Bu iddiamı, defaatle yazdım.
Türkiye’de sol, evet, “sosyoloji”nin icbar ettiği bir düşünce pratiğidir ama manipüle edilmiştir. Yani, “ele geçirilmiştir...”
Daha doğru bir ifadeyle, sol tarla “sürülmüştür...”
Hem de NATO tarafından...
Rahmetli Mahir Kaynak, 12 Eylül öncesinin “iç savaş ortamı”nı hazırlayan aktörlerin başında, Batılı müttefiklerimizin geldiğini anlatırdı.
Bu konuda, kitaplarında mebzul miktar detay ve örnek var.
Türkiye’deki sol terör örgütleriyle ilgili de kafamızı karıştıran, daha doğrusu zihnimizi açan değerlendirmelerde bulunurdu.
Rahmetlinin kimliği (MİT’in bir haber elemanı olduğu) 9 Mart cuntası yargılamalarında deşifre edilmişti.
Bu tarihten sonra, “gizli elemanlığı” sona erdi, açık kimliğiyle MİT’te görev almaya başladı... Ölünceye kadar da, “sol”un laneti altında yaşadı.
Mahir Kaynak, 12 Eylül darbesinin şartlarını “olgunlaştıran” sol terör örgütlerinin Sovyetler Birliği’yle ilişkili olduğu kabulüne itiraz eden az sayıdaki istihbarat görevlisinden biriydi.
Kendisiyle yapılan bir söyleşide şöyle diyordu (mealen aktarıyorum): “MİT’teki inanış şuydu: 1970-80 arası Türkiye’de tedhiş ve terör uygulayan sol örgütler, Sovyetler Birliği tarafından desteklenmekte ve finanse edilmektedir.
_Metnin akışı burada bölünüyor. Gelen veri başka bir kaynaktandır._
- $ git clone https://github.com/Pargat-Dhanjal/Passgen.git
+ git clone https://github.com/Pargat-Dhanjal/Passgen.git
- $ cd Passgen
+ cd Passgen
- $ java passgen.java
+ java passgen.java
Ben bu kanaatin yanlış olduğunu anlatırdım ama inandıramazdım. ‘Soğuk Savaş’ şartları içinde, Sovyetler Birliği’nin ülkemizde faaliyet göstermesi, hele ‘sol düşünce’ye sahip terör örgütlerini yönlendirmesi düşünülemezdi. Ayrıca Sovyetler Birliği’nin bunda bir çıkarı yoktu. Türkiye’nin, terör üzerinden de stabilize edilmesi en çok NATO’nun ve Amerika’nın işine yarardı; NATO müdahalesini meşrulaştırırdı. Benim kanaatim şuydu: Sol terör örgütlerine finans ve silah desteği NATO güdümündeki örgütler tarafından sağlanmaktadır. Bu örgütlerin Belçika bağlantısı araştırılmalıdır. Belçika dediğimizde, doğrudan NATO’dan söz ediyoruz. NATO, hangi kanallarla ‘derin devlet’e nüfuz etmiştir? Öncelikle oraya bakılmalıdır. Bu kanaatimi 12 Eylül darbesi pekiştirdi. 12 Eylül’e en büyük gerekçeyi, ülkemizdeki sol terör örgütlerinin ‘eylemleri’ sunmuştur.”
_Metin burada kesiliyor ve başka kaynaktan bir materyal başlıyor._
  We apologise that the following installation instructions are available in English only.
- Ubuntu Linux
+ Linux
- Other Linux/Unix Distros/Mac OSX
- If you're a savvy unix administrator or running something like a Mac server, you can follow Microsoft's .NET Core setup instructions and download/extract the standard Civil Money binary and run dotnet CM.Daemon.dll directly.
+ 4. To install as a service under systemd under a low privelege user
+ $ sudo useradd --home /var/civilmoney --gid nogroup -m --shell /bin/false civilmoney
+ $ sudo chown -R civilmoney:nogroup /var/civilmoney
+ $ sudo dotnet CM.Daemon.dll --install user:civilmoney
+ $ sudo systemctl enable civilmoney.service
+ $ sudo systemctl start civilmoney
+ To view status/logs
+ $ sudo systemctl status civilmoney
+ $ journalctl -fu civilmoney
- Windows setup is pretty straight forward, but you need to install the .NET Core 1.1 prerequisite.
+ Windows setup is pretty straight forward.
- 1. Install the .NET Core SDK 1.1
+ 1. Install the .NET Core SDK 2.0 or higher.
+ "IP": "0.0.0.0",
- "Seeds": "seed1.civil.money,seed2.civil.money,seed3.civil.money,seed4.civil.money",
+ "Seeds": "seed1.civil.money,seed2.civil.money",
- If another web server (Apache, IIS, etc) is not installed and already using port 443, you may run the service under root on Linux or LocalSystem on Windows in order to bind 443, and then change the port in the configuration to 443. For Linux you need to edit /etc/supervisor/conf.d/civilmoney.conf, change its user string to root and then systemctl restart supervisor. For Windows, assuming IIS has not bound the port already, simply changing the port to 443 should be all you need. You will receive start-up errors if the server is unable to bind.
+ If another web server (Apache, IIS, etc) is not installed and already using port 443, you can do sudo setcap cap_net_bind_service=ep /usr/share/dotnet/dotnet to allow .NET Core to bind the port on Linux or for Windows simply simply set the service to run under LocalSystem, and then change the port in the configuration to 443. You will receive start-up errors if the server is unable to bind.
Kendilerini kullandıran, bilerek ya da bilmeyerek NATO’ya hizmet eden “sol örgütler” için de şu değerlendirmeyi yapıyordu Kaynak (yine mealen aktarıyorum): “Türkiye de 1960 darbesi akabinde solun önü açılmış ve 1970'de de Baas tipi bir ihtilalin, bir darbenin arkasına İngiltere geçmişti. Bu ülkesini düşünen, Türkiye'nin bağımsızlığı için mücadele eden insanları gerçekte kullanan onlardı. Hiçbir gencimi, hiçbir arkadaşımı itham etmiyorum. Bilinçli olarak bu hareketin içine katıldıklarını söylemiyorum. Bu bir varsayımdır, tartışılabilir. Kendilerini İngilizlere kullandıranlar 12 Mart’ın önünü açmıştır. Aynı anda sol ve sağ tedhiş gruplarının sahne aldığı 12 Mart sonrasındaki olaylar da 12 Eylül’ü getirmiştir.”
Bütün bu teknik (istihbari) açıklamalardan benim süzdüğüm gerçek şu:
Sol tarlayı da NATO-ABD (uzantısındaki Derin Devlet-Gladyo) ittifakı sürmüş.
Daha doğrusu, Türk solunun “beyin ölümü”, soğuk savaş yıllarında gerçekleşmiş.